THE SQUID AND THE WHALE

Director: Noah Baumbach (Kicking and Screaming, Mr. Jealousy, The Life Aquatic (Writing credit))
Starring: Jeff Daniels, Laura Linney, Owen Kline, Jesse Eisenberg

I was a marginal fan of both Kicking and Screaming and Mr. Jealousy, but I tend to think these films suffer from a degree of tunnel vision by the writer. The scripts seemed to be nearly autobiographical works that didn't quite know anything apart from the little worlds they inhabited. It's not that these scripts didn't know their audience, it's that they didn't appear to know there was an audience.

Both stories swirled around groups of smart buffoons. That seems nice enough, but in the end I found little that was appealing to anyone who wasn’t well acquainted with and a proponent of smart buffoonery. What's more, neither story could make up its mind what it really thought of its characters. This film knows better. This film is better.

Once again this story is precisely about a bright idiot, and this time it’s the most idiotic of the bunch. The plot involves two children confronting the dueling personalities of their divorcing parents. The father, played superbly by Jeff Daniels, is a foolish, egocentric, emotionally stunted writer convinced of his own importance. The character is massively incomplete as a functioning adult, and though deep down he may know this, he very well may not. He marks himself as an intellectual, but really his views on life have nothing to do with great thoughts, but rather rise directly from his own childish needs. He is one of the most flawed fools I’ve seen on screen in many years, but he's also entirely believable. The mother is less fleshed out, but she is at the least much preferable to the father.

The story follows the children as they come to realize that their father, who they thought was so bright, may not have been so right in the end.

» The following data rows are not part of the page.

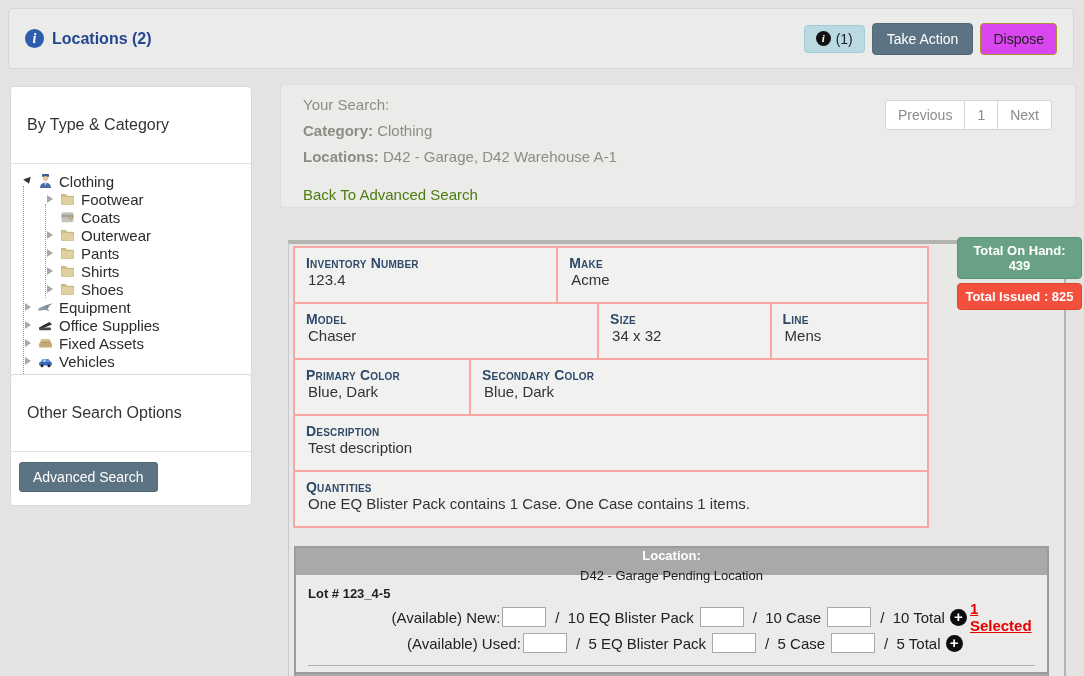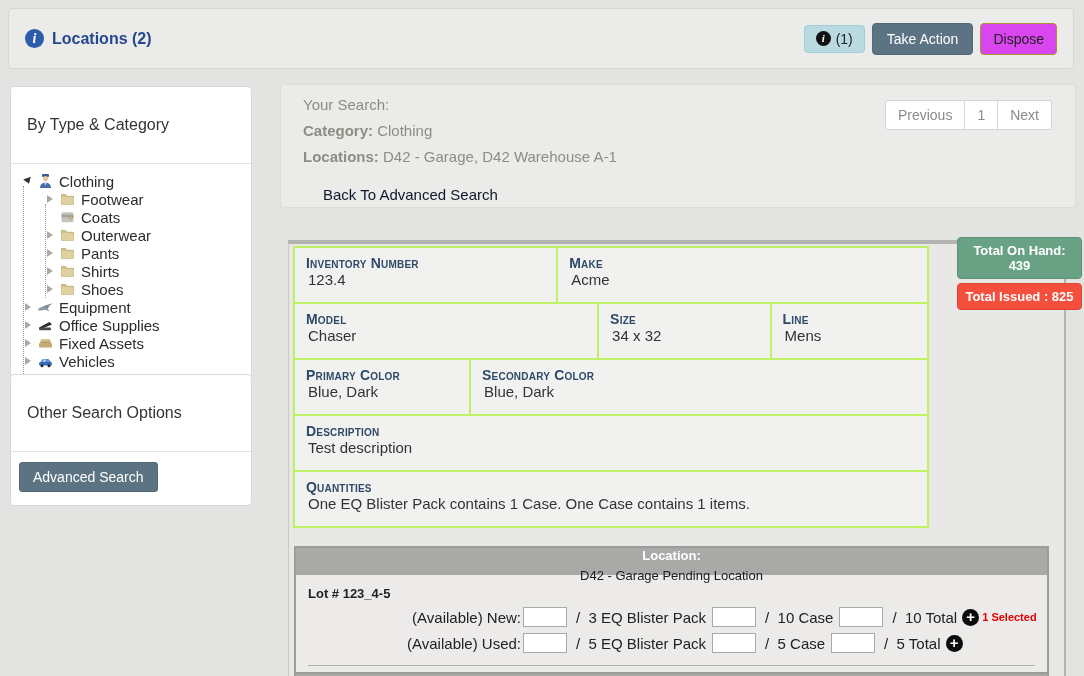--- a/index.html
+++ b/index.html
@@ -96,7 +96,7 @@
   }
   .search-line { font-size:15px; color:#8d8d84; margin-bottom:8px; line-height:18px; }
   .search-line b { font-weight:bold; color:#8d8d84; }
-  .back-link { font-size:15px; color:#0f172a; margin-top:12px; display:inline-block; cursor:pointer; text-decoration:none;margin-left:20px; }
+  .back-link { font-size:15px; color:#4d7c0f; margin-top:12px; display:inline-block; cursor:pointer; text-decoration:none; }
 
   .pagination {
     position:absolute; right:23px; top:15px; display:flex;

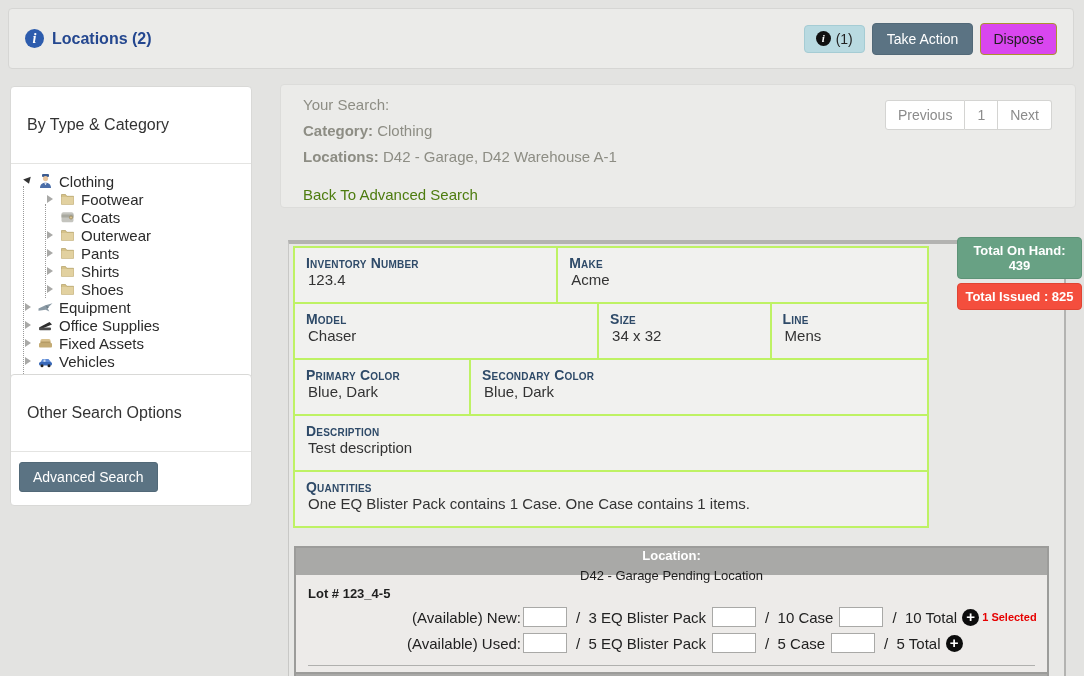--- a/index.html
+++ b/index.html
@@ -117,7 +117,7 @@
     overflow:hidden;
   }
   .detail-grid {
-    margin:2px 0 0 4px; width:636px; background:#bef264; padding:2px;
+    margin:2px 0 0 4px; width:636px; background:#fca5a5; padding:2px;
     display:flex; flex-direction:column; gap:2px;
   }
   .detail-row { display:flex; gap:2px; }

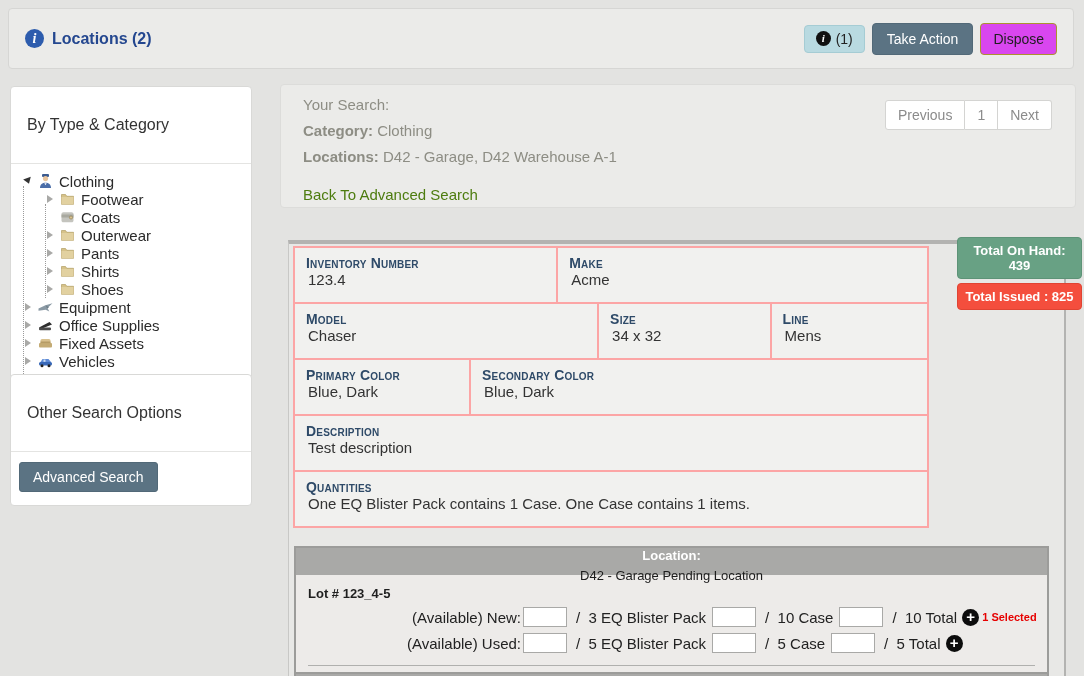--- a/index.html
+++ b/index.html
@@ -407,7 +407,7 @@
       <div class="qty-row">
         <span class="qty-label">(Available) New:</span>
         <input class="qty-input" type="text" style="">
-        <span class="qty-sep">/  3 EQ Blister Pack</span>
+        <span class="qty-sep">/  10 EQ Blister Pack</span>
         <input class="qty-input" type="text" style="">
         <span class="qty-sep">/  10 Case</span>
         <input class="qty-input" type="text" style="">

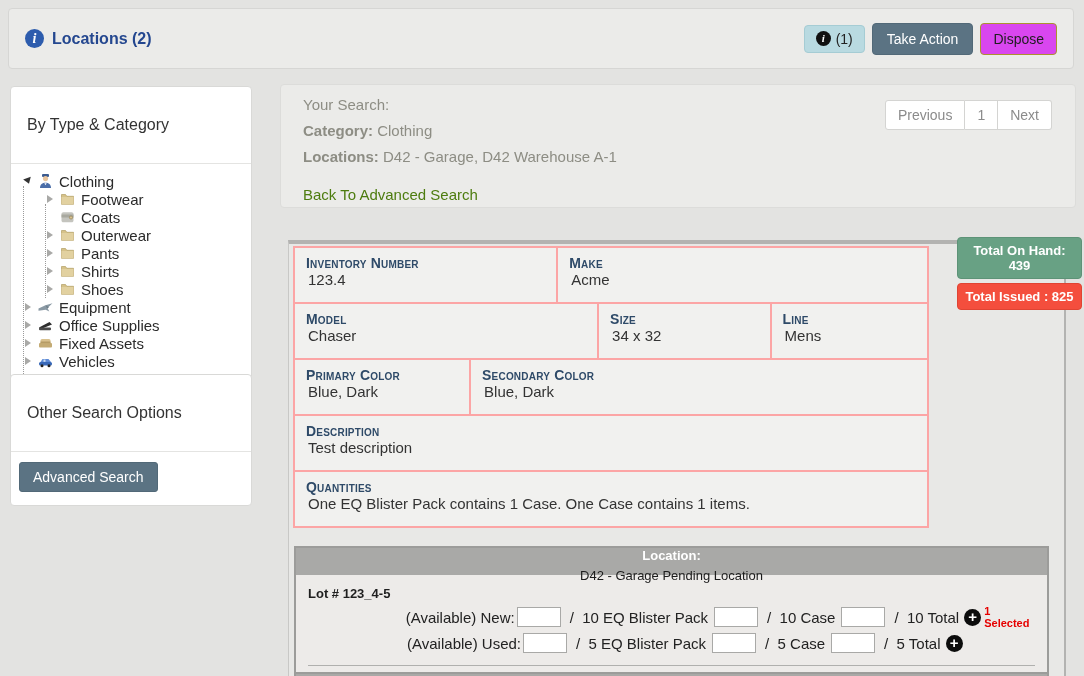--- a/index.html
+++ b/index.html
@@ -158,7 +158,7 @@
     font-size:15px; font-weight:bold; line-height:16px; text-align:center;
     display:inline-block; margin-left:1px; cursor:pointer; flex:0 0 17px;
   }
-  .selected-label { color:#e60000; font-weight:bold; margin-left:3px; font-size:11px; }
+  .selected-label { color:#e60000; font-weight:bold; margin-left:3px; font-size:15px;text-decoration:underline; }
   .loc-hr { border:none; border-top:1px solid #b0b0ae; margin:9px 2px 4px 2px; }
 
   .next-location-stub {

One child reaches this epiphany by dissecting a single memory of his more caring mother at the natural history museum, in an exhibit about a squid and a whale - hence the title.

The film worked on a psychological level, on an emotional level, and surprising to me, on an entertainment level. I found the film very, very funny. I’m reminded of A Confederacy of Dunces in this regard. Both stories had a great deal of fun mocking their pompous main characters.

This was a delightful little film that owes very much to Jeff Daniels. His character creation was very much noteworthy. I hope some award nominations very much come his way.

Standouts: Jeff Daniels performance as the selfish, and foolish father.
Blowouts: Some gruesome psychological problems with the children. I don’t know if they really needed to show the kid masturbating on everything to show he was messed up. Minor complaint, I guess.